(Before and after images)
■ ■ ■ ■

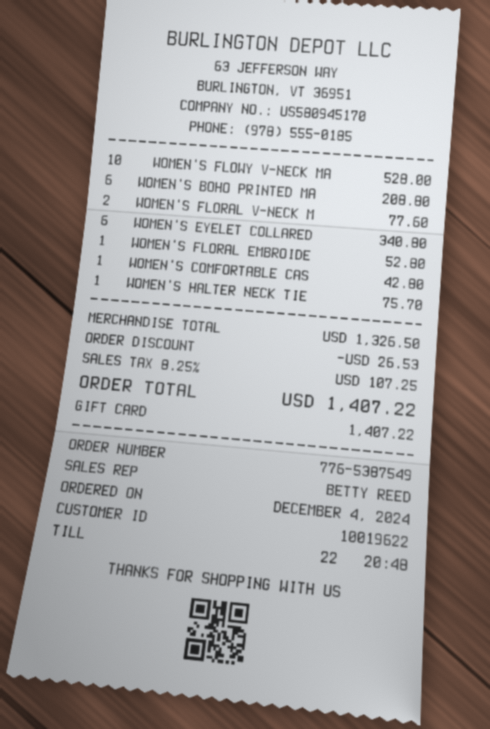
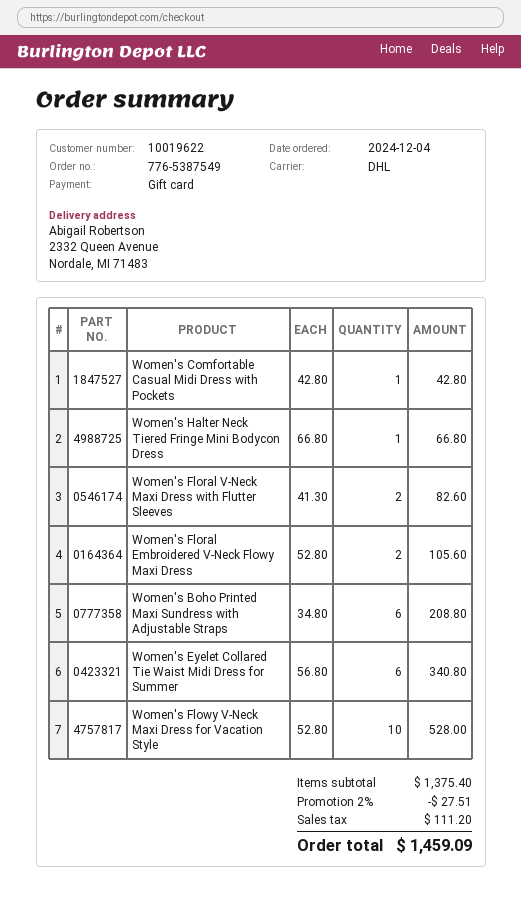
WOMEN'S FLORAL V-NECK M: 2 for 77.60 -> 2 for 82.60
WOMEN'S FLORAL EMBROIDE: 1 for 52.80 -> 2 for 105.60
WOMEN'S HALTER NECK TIE: 1 for 75.70 -> 1 for 66.80
subtotal: 1326.50 -> 1375.40
discount: 26.53 -> 27.51
tax: 107.25 -> 111.20
total: 1407.22 -> 1459.09

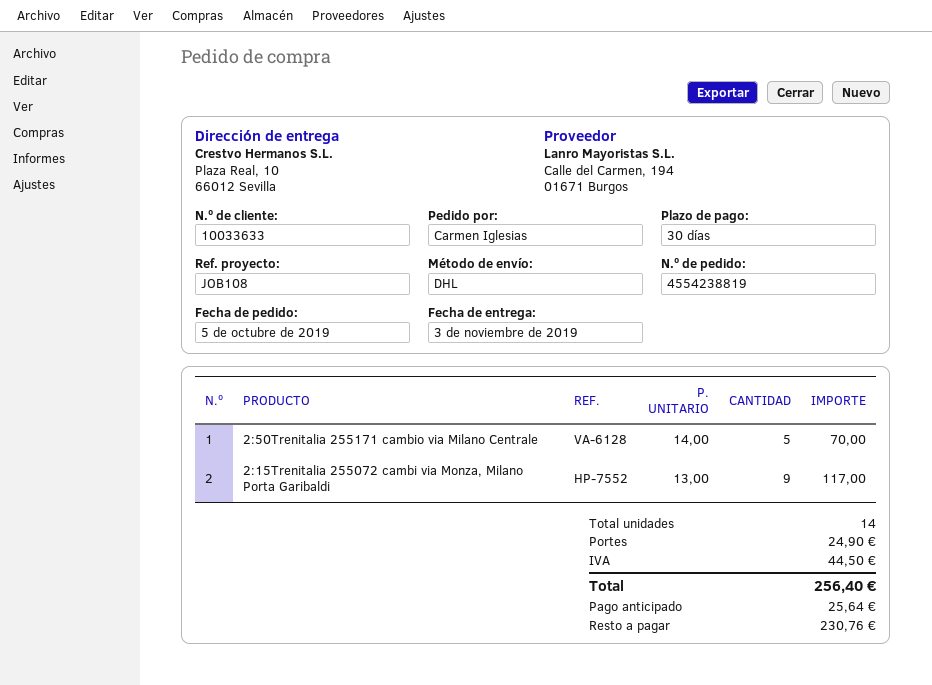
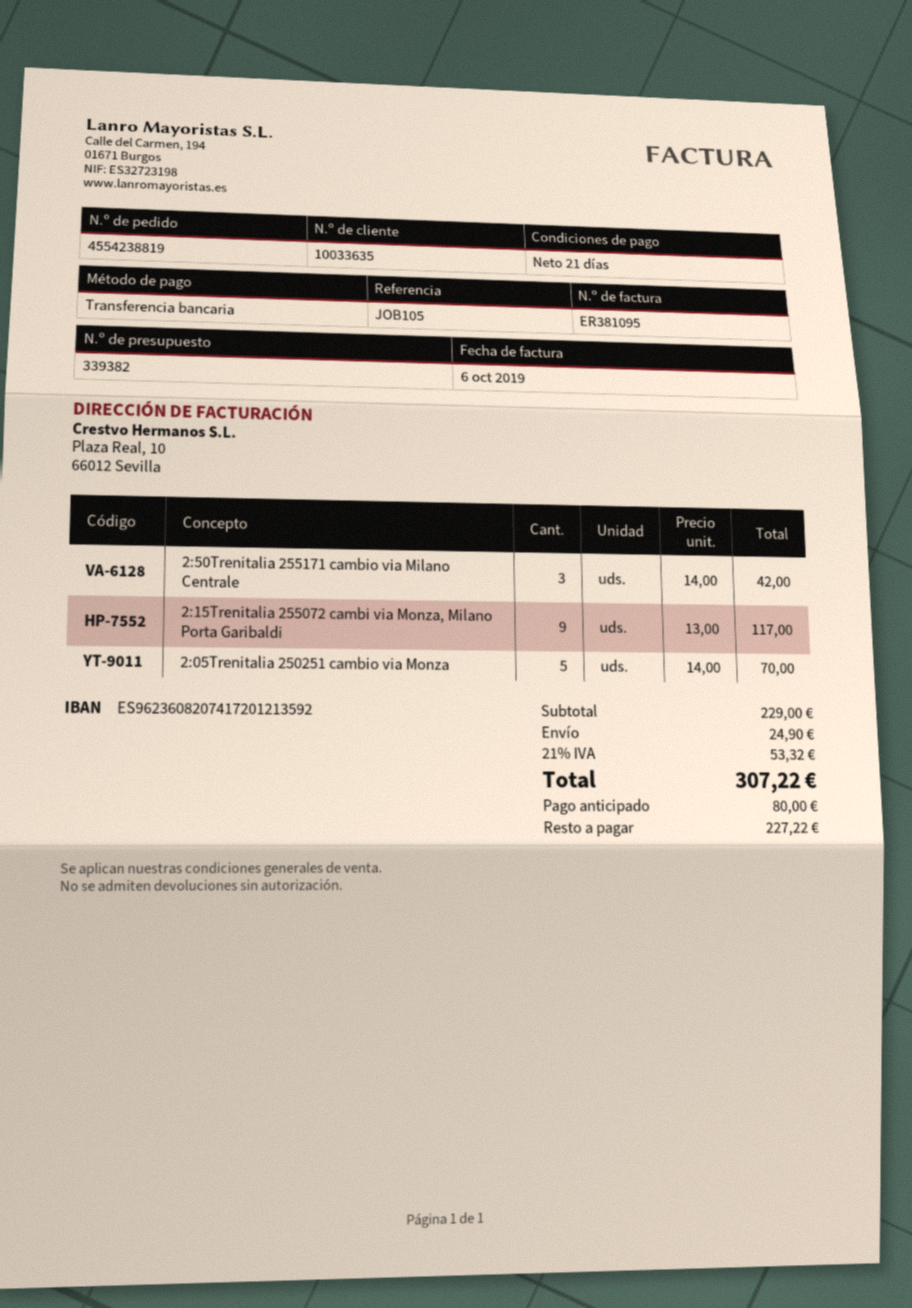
payment terms: 30 days -> 21 days
customer number: 10033633 -> 10033635
reference: JOB108 -> JOB105
2:50Trenitalia 255171 cambio via Milano Centrale: 5 x 14.00 = 70.00 -> 3 x 14.00 = 42.00
2:05Trenitalia 250251 cambio via Monza: none -> 5 x 14.00 = 70.00
tax: 44.50 -> 53.32
total: 256.40 -> 307.22
deposit: 25.64 -> 80.00
balance: 230.76 -> 227.22

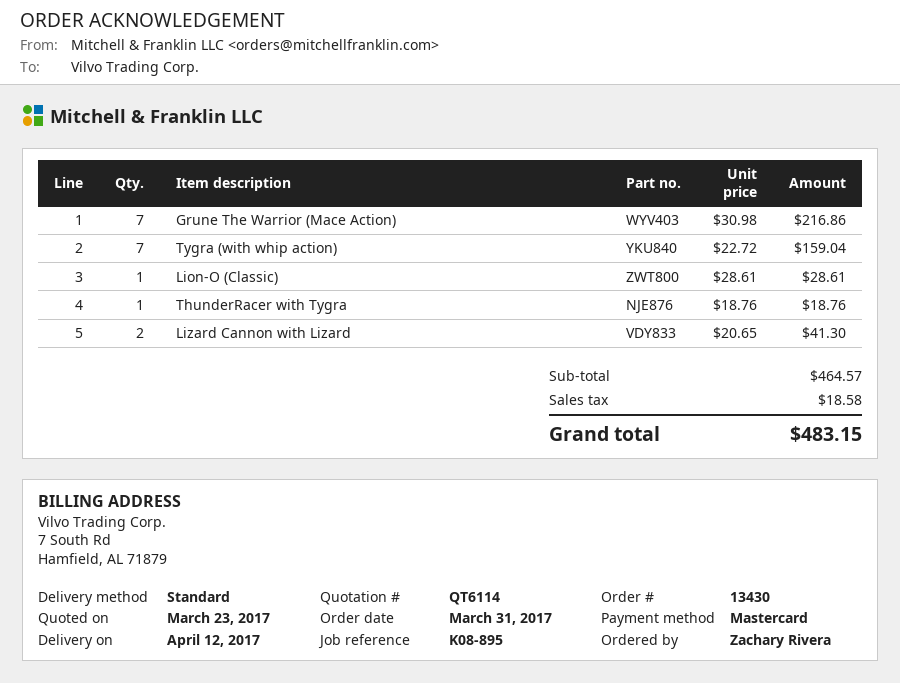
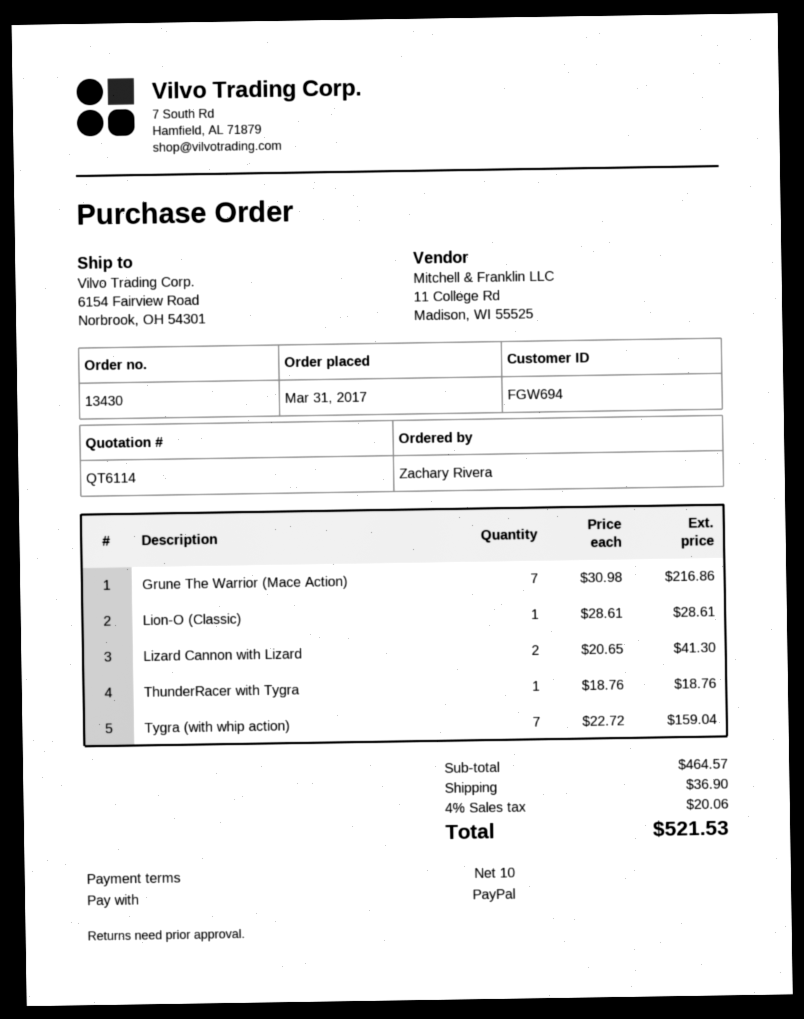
payment method: Mastercard -> PayPal
shipping: none -> 36.90
tax: 18.58 -> 20.06
total: 483.15 -> 521.53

■ ■ ■ ■

* [Description of the task]: Filter the entries and copy each line with "payment".

* [Finished task]:
payment terms: 30 days -> 21 days
payment method: Mastercard -> PayPal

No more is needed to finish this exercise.